Bruce Barcomb, the brother of 18-year-old victim Jill Barcomb, told the packed Orange County courthouse filled with reporters and law enforcement officials, including Los Angeles County District Attorney Steve Cooley, that they were in court because of Alcala's sex addiction. “I lost the person who gave me the strongest emotional comfort,” he said.

Anne Michelena, the sister of nurse Georgia Wixted, said she had to clean her sisters bloody apartment after she was brutally raped and beaten.

“She was robbed of her future. She would never be a wife or mother,” she said.

Dedee Parenteau talked about how her sister Jill's murder destroyed her parents' lives. “I wonder how he would feel if his sister was murdered? You are never over it…I hope Rodney Alcala burns eternally. He is truly a devil.”

Cathy Franco, Jill Parenteau's best friend, told the judge that her friend was a gentle spirit who was just starting her career as a key punch operator when she was murdered by Alcala. Franco said they met Alcala at the Handlebar Saloon a few times and thought he was “dorky.”

“How could we have spoken to him and not known he was so dangerous?,” she asked.

A grief stricken Robert Samsoe said the death of his sister Robin destroyed his hope.”I hope you don't sleep at night,” he said to Alcala. “Robin never hurt nobody. She loved Jesus, God and everyone…maybe after 31 years Robin can rest.”

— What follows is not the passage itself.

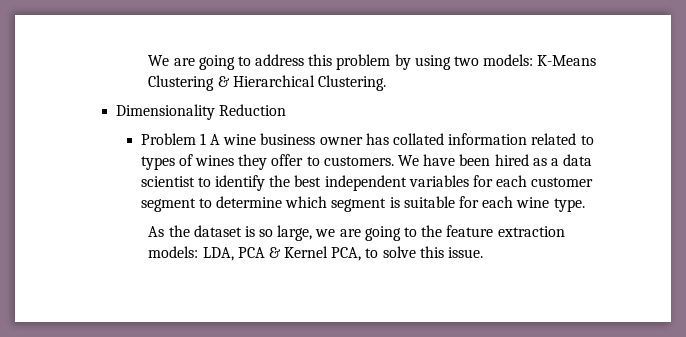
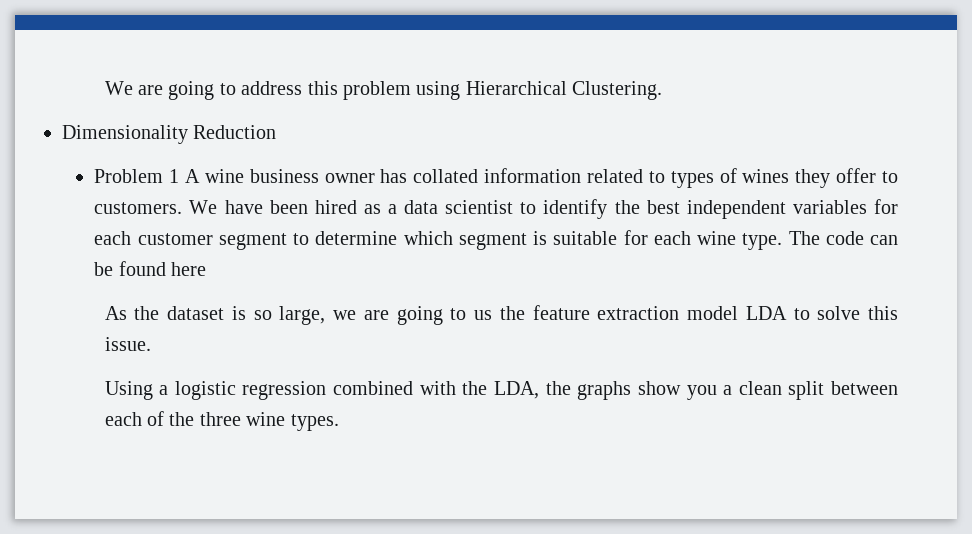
[394,54,597,70] [148,75,230,91] by using two models: K-Means Clustering & -> [416,81,461,100] using
(585, 205) none -> [788,231,898,245] [94,261,207,276] The code can be found here
(417, 232) none -> [474,310,493,320] us
[148,246,483,261] models: LDA, PCA & Kernel PCA, to solve this issue. -> [687,306,898,320] [104,337,151,351] [104,381,898,400] [104,411,339,431] model LDA to solve this issue. // Using a logistic regression combined with the LDA, the graphs show you a clean split between each of the three wine types.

Celebrity attorney Gloria Allred, who is representing the mistresses' of Tiger Woods and Jesse James, took the podium next to Huntington Beach ballerina student Samsoe's mother Marianne Connelly. Allred said she was in court to make sure that Connelly was allowed to read her victim impact statement.

Connelly, who was crying uncontrollably, said the world was denied a true potential gymnast because her goal was to break all of Kathy Rigby's records.

“I'm waiting for the day he dies,” she said. “I only wish I could be the one to administer the injection.”

Judge Francisco Briseno had the final word. Briseno, who said he usually doesn't address the court, said he took offense to Alcala's closing statements last month, in which the serial killer played Arlo Guthrie's, “Alice's Restaurant.” Alcala was trying to tell jury members, via song, that they would also be killers if they sentenced him to death.

“This is Alcala's national anthem,” Briseno said. “This is his state of mind — his feelings. This is who he is when he took life.”